Sérgio Moro saiu da magistratura para ser ministro da Justiça de Bolsonaro

Getty Images

  • No campo social: Segundo o diretor-geral desta organização, o Presidente “busca desmantelar o pilar de controlo social ao decretar sigilos abusivos e retrocessos sem precedentes na transparência e no acesso à informação pública”. Além disso, “ao atacar constantemente a atuação da imprensa, principalmente da investigativa, e a sociedade civil, que realiza o controlo social, acaba por desmantelar os mecanismos que eram reconhecidos internacionalmente no Brasil de democracia participativa”.

Corrupção só aparece quando se sai do poder. O que esperar do futuro?

Jair Bolsonaro tem afirmado por diversas vezes que a corrupção não existe no seu governo, atacando sempre os vários processos e condenações de casos de corrupção da era do seu adversário nestas eleições, que foram investigados pela Justiça. Mas para Roberto Livianu “basta ter bom senso para perceber que a grande corrupção não acabou”: “Na história do uso do poder, nós nunca vamos saber as dimensões exatas da quantidade de corrupção que existe hoje, até porque temos um indivíduo que está no poder. Saberemos depois, quando não mais estiver no poder”. Mas há vários casos que permitem ter já uma perceção do que se passa, garante.

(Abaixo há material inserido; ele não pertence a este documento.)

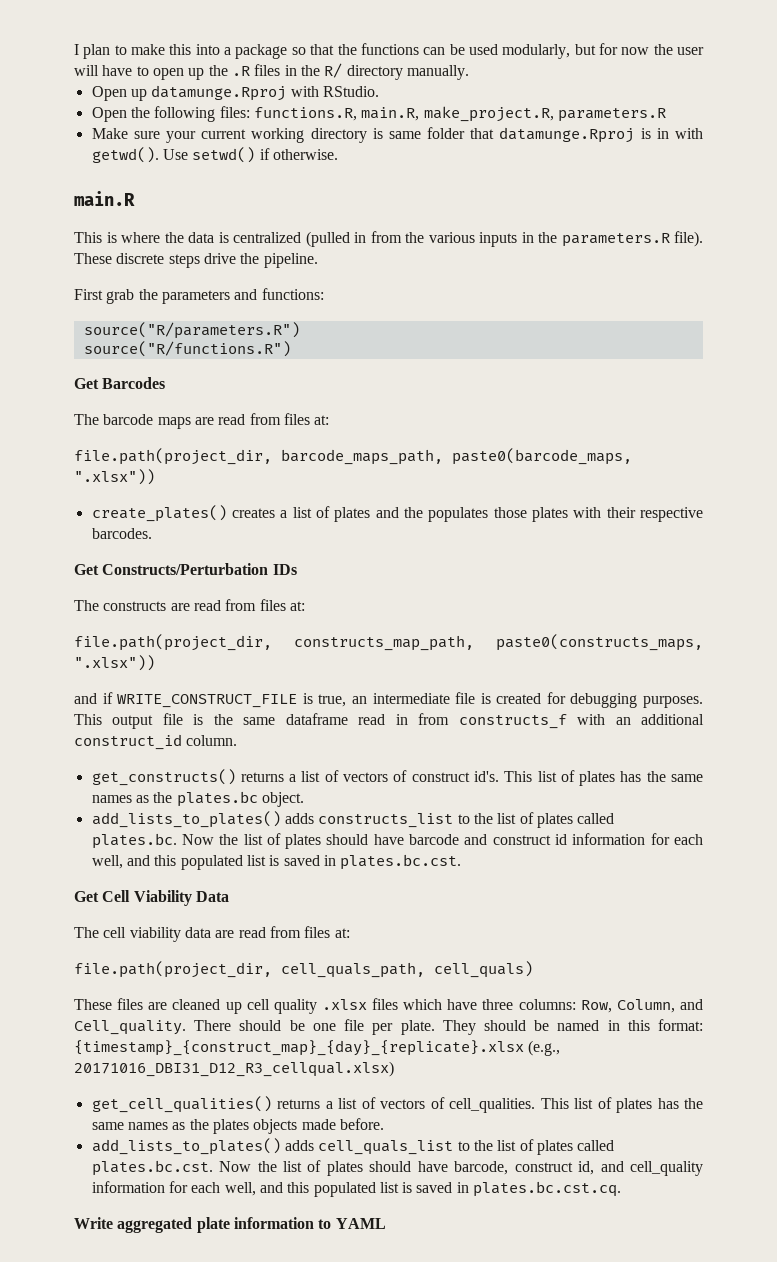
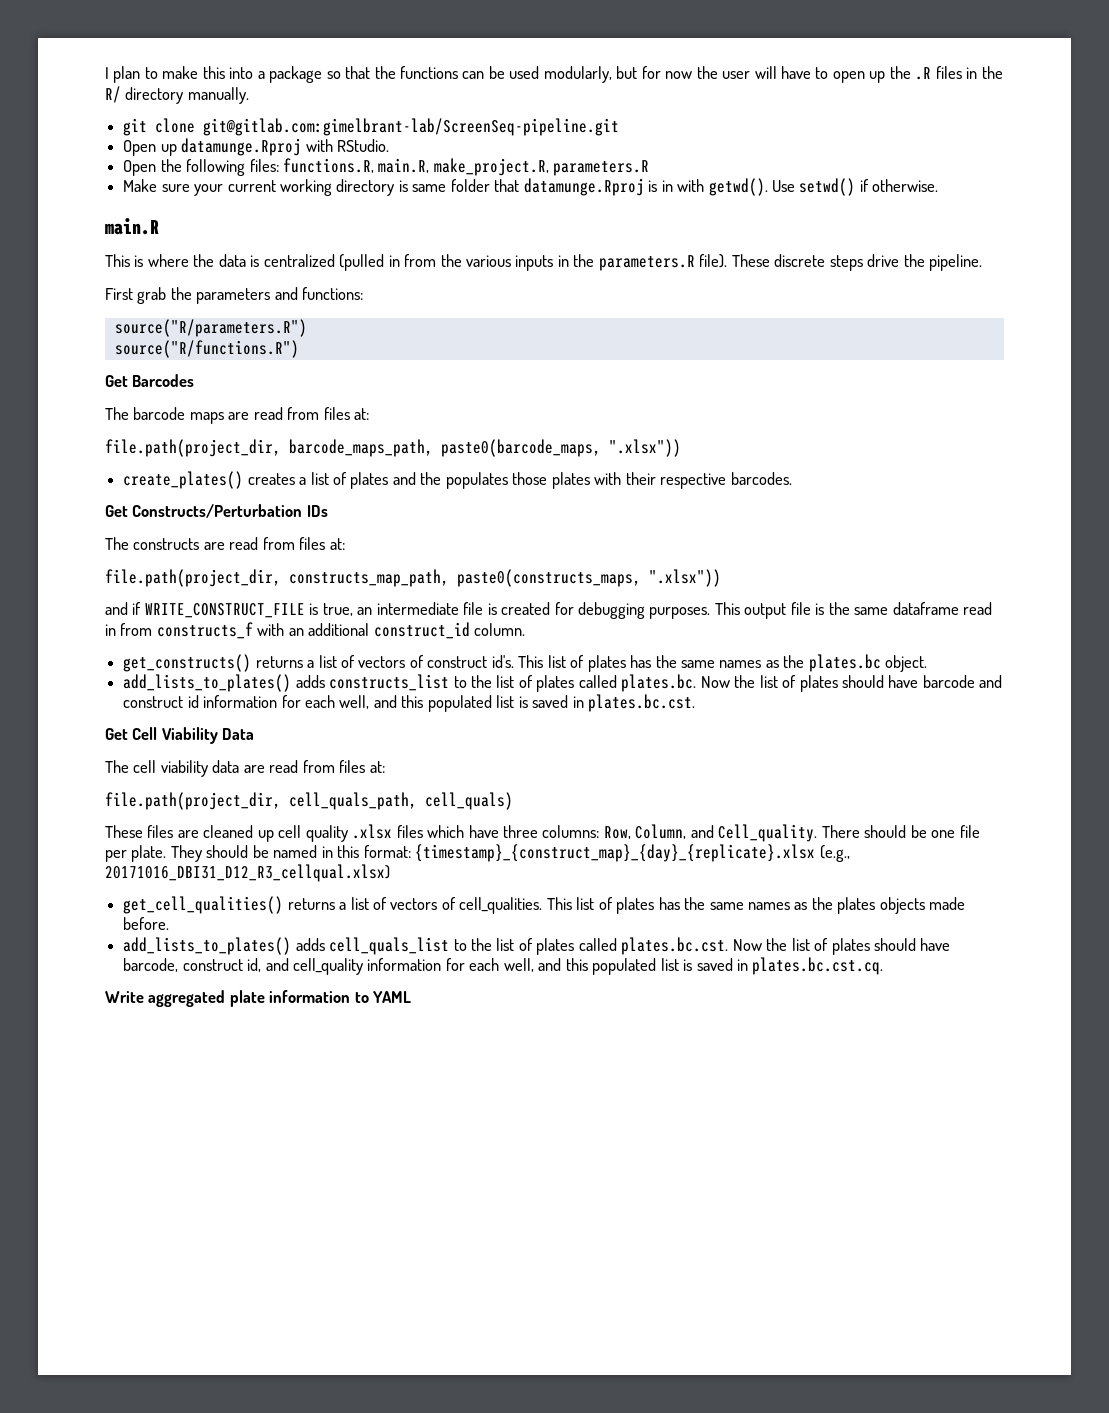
(469, 72) none -> [123,118,620,136] // git clone git@gitlab.com:gimelbrant-lab/ScreenSeq-pipeline.git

Juliana Sakai, diretora-geral da Transparência Brasil, concorda em absoluto com esta visão de não ser possível mensurar para já a corrupção, mas diz que a perceção que se tem da corrupção é a de que o fenómeno não abrandou. “Na verdade, como as construtoras pararam de ser uma fonte de corrupção, apostou-se em ir para outro lado. O negócio vai-se movendo, fecha de um lado e abre-se do outro. É difícil dizer quanto é maior ou menor. Mas o potencial [para haver corrupção] é muito grande”, sublinha, numa referência ao orçamento secreto.

Roberto Livianu lembra ainda que há mais indícios que permitem construir essa perceção: “Nós tivemos casos gravíssimos no âmbito do Ministério da Educação. Aliás, nós tivemos uma sucessão de ministro da Educação recorde no atual governo. Um ministro da educação [Milton Ribeiro] foi preso por corrupção e, na sua pasta, ao invés de serem encontrados livros, foi encontrada uma arma de fogo que disparou no aeroporto. E tivemos um outro ministro falsificador de currículo. Se você pesquisar o currículo dele, consta lá que ele foi ministro da Educação sem nunca ter tomado posse”.

Este procurador, que acompanhou ao detalhe todos os processos de corrupção da era PT, como o Mensalão e a Lava Jato, não está otimista quanto ao futuro, seja quem for que fique aos comandos do país. “É uma situação extremamente desconfortável. Qualquer que seja o desfecho, não trará uma situação confortável para o país. Falou-se no início desse processo em termos uma terceira via, mas isso acabou não se viabilizando”, comenta.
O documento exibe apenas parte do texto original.